→ **Supplied entries**

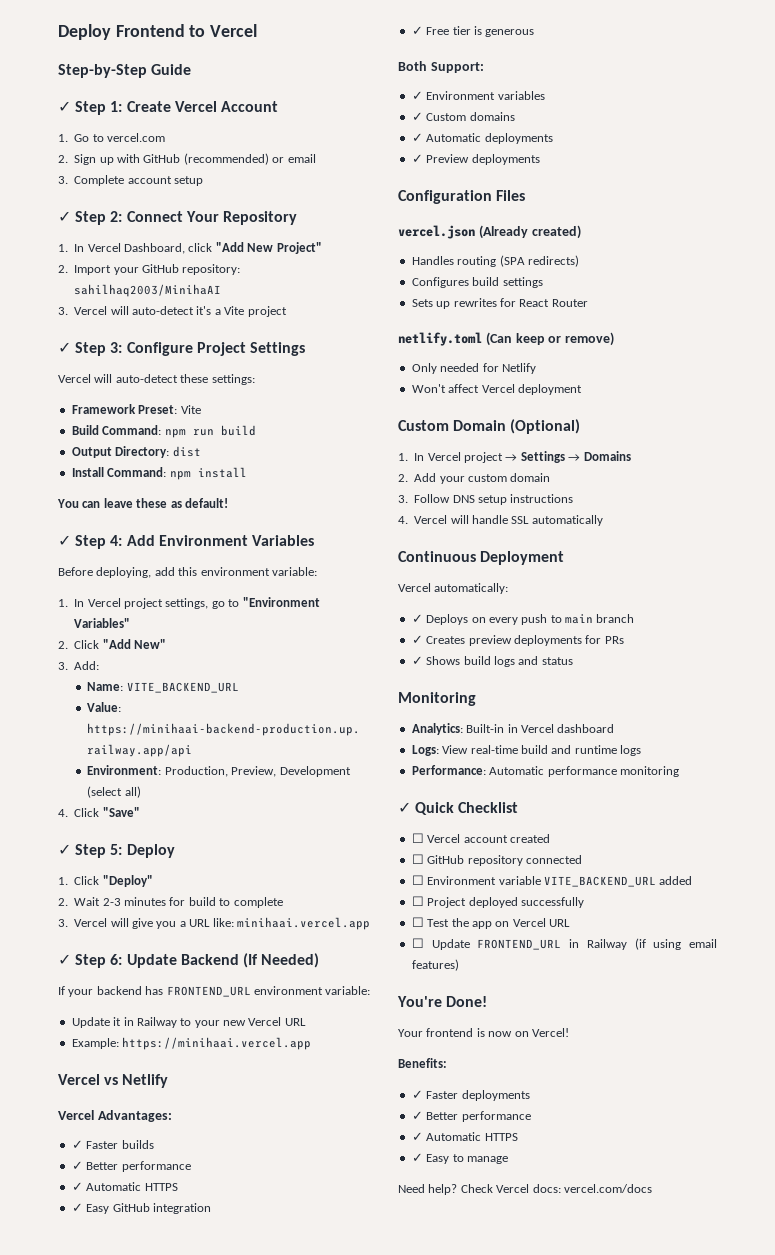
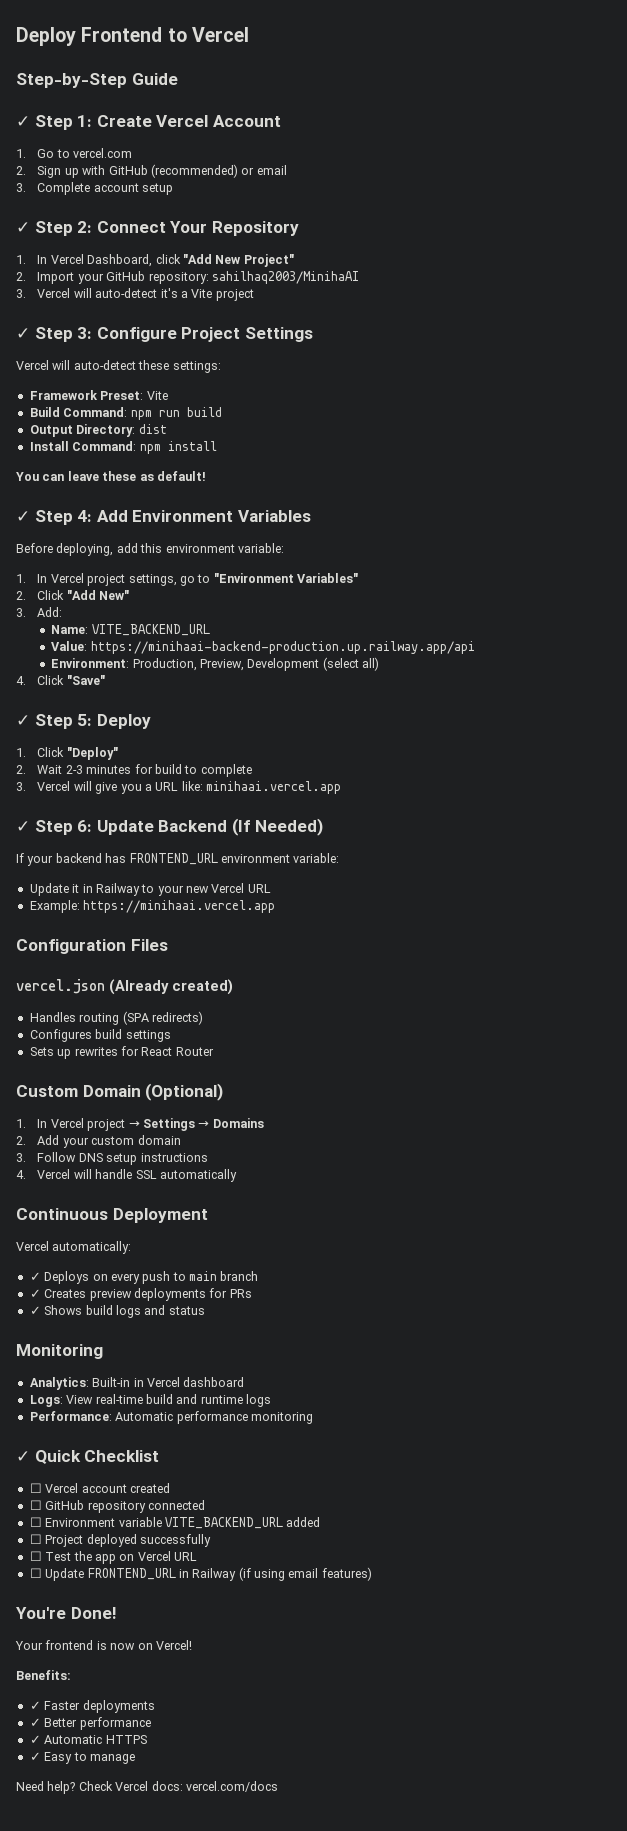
- Vercel vs Netlify
- Vercel Advantages:
- ✓ Faster builds
- ✓ Better performance
- ✓ Automatic HTTPS
- ✓ Easy GitHub integration
- ✓ Free tier is generous
- Both Support:
- ✓ Environment variables
- ✓ Custom domains
- ✓ Automatic deployments
- ✓ Preview deployments
- netlify.toml (Can keep or remove)
- Only needed for Netlify
- Won't affect Vercel deployment

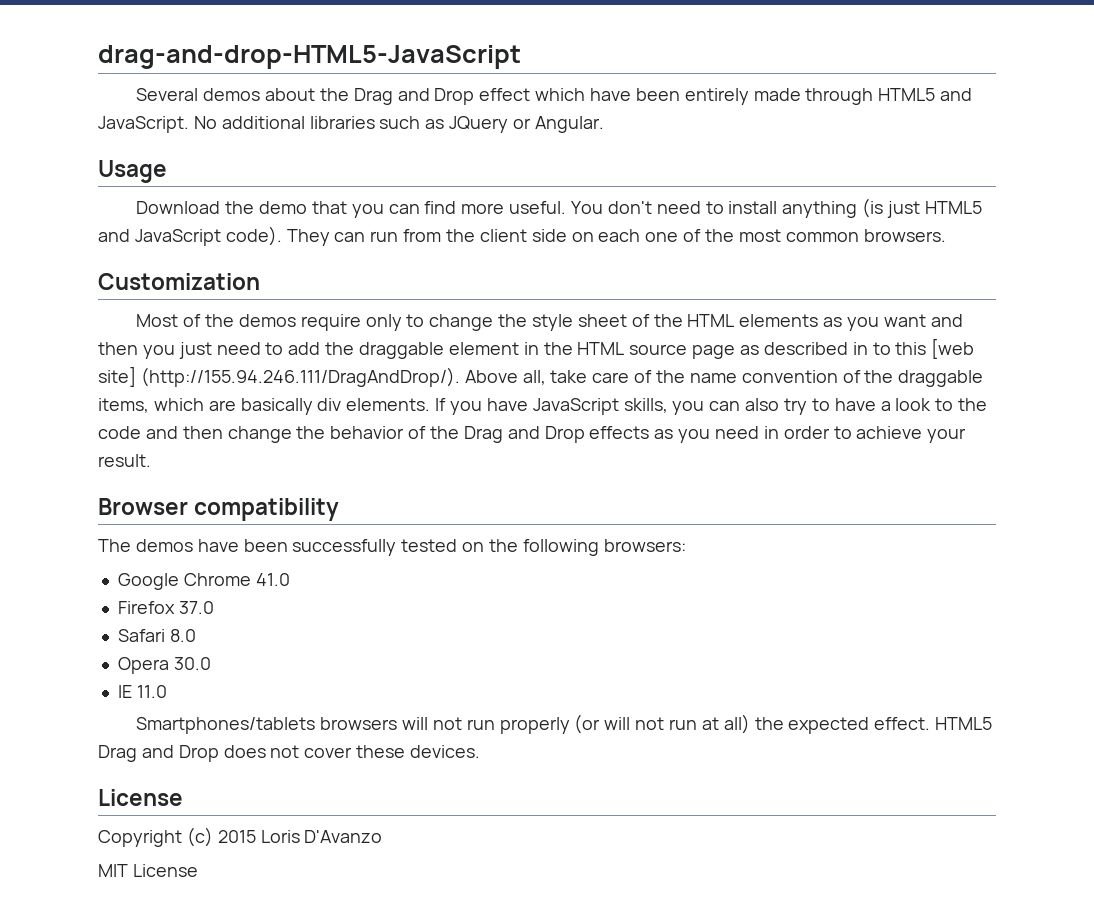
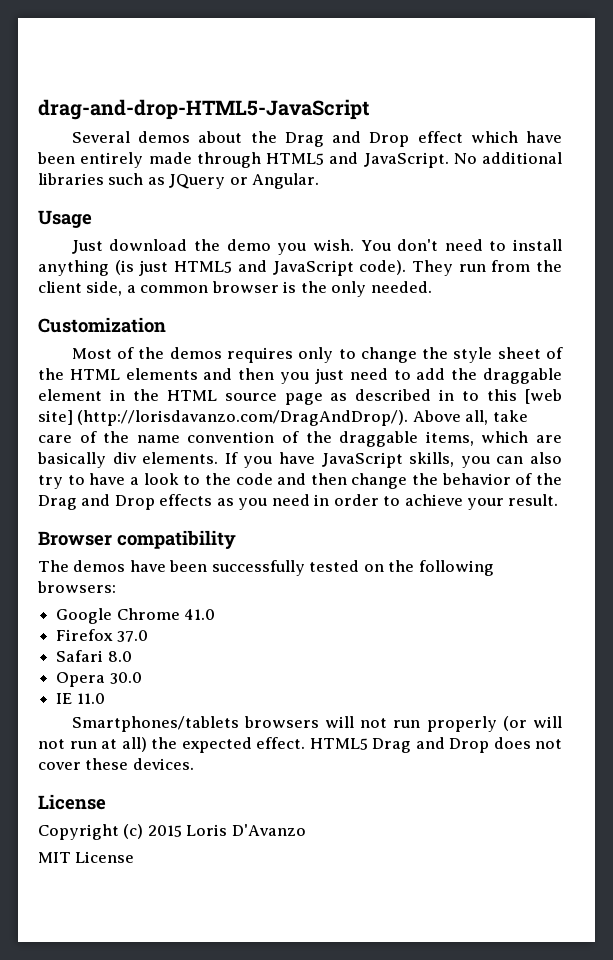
- Download the demo that you can find more useful.
+ Just download the demo you wish.
- They can run from the client side on each one of the most common browsers.
+ They run from the client side, a common browser is the only needed.
- Most of the demos require only to change the style sheet of the HTML elements as you want and then you just need to add the draggable element in the HTML source page as described in to this [web site] (http://155.94.246.111/DragAndDrop/). Above all, take care of the name convention of the draggable items, which are basically div elements.
+ Most of the demos requires only to change the style sheet of the HTML elements and then you just need to add the draggable element in the HTML source page as described in to this [web site] (http://lorisdavanzo.com/DragAndDrop/). Above all, take care of the name convention of the draggable items, which are basically div elements.

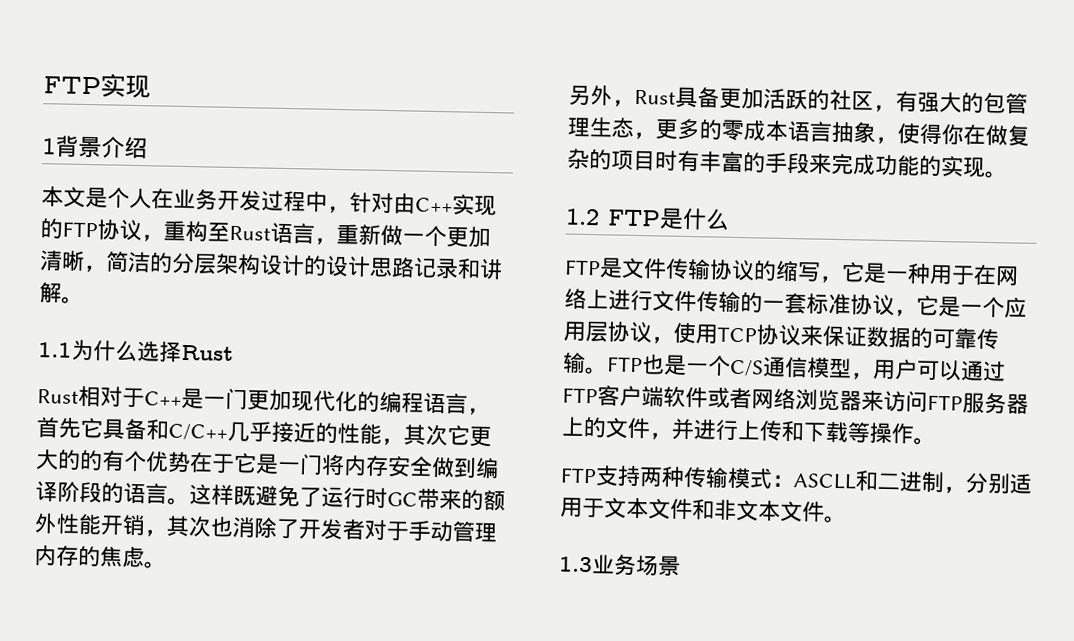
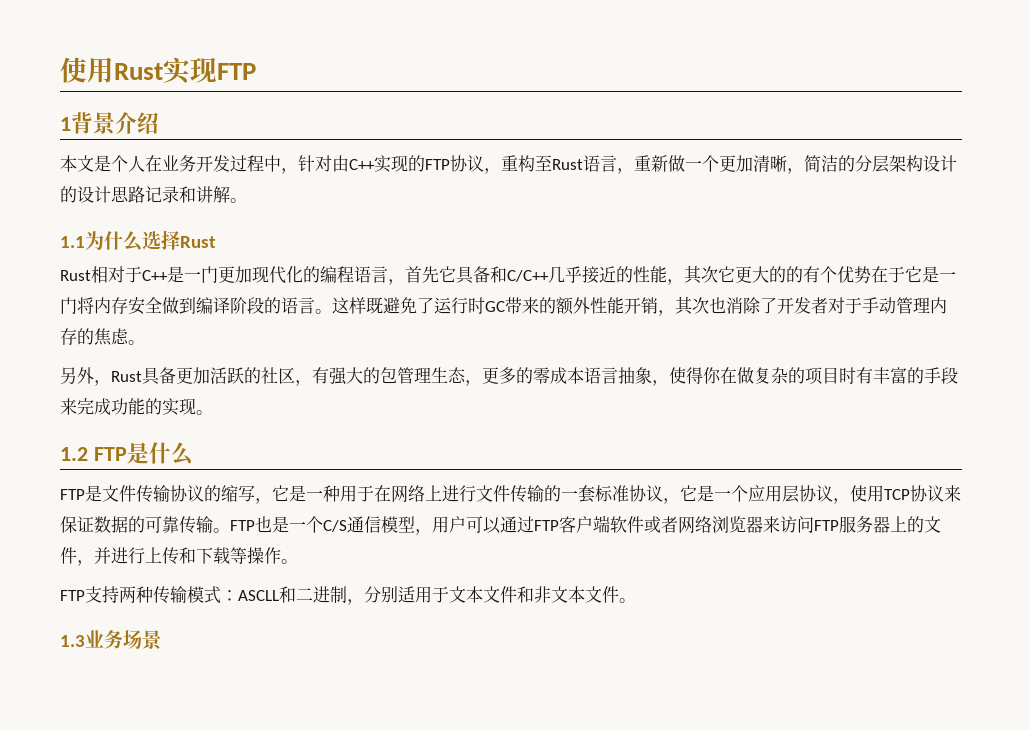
- FTP实现
+ 使用Rust实现FTP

→ **Exercise aim**
Looking at each line of the material above, tally those that hold the string "Automatic" and give only the total.

→ **Output for this exercise**
2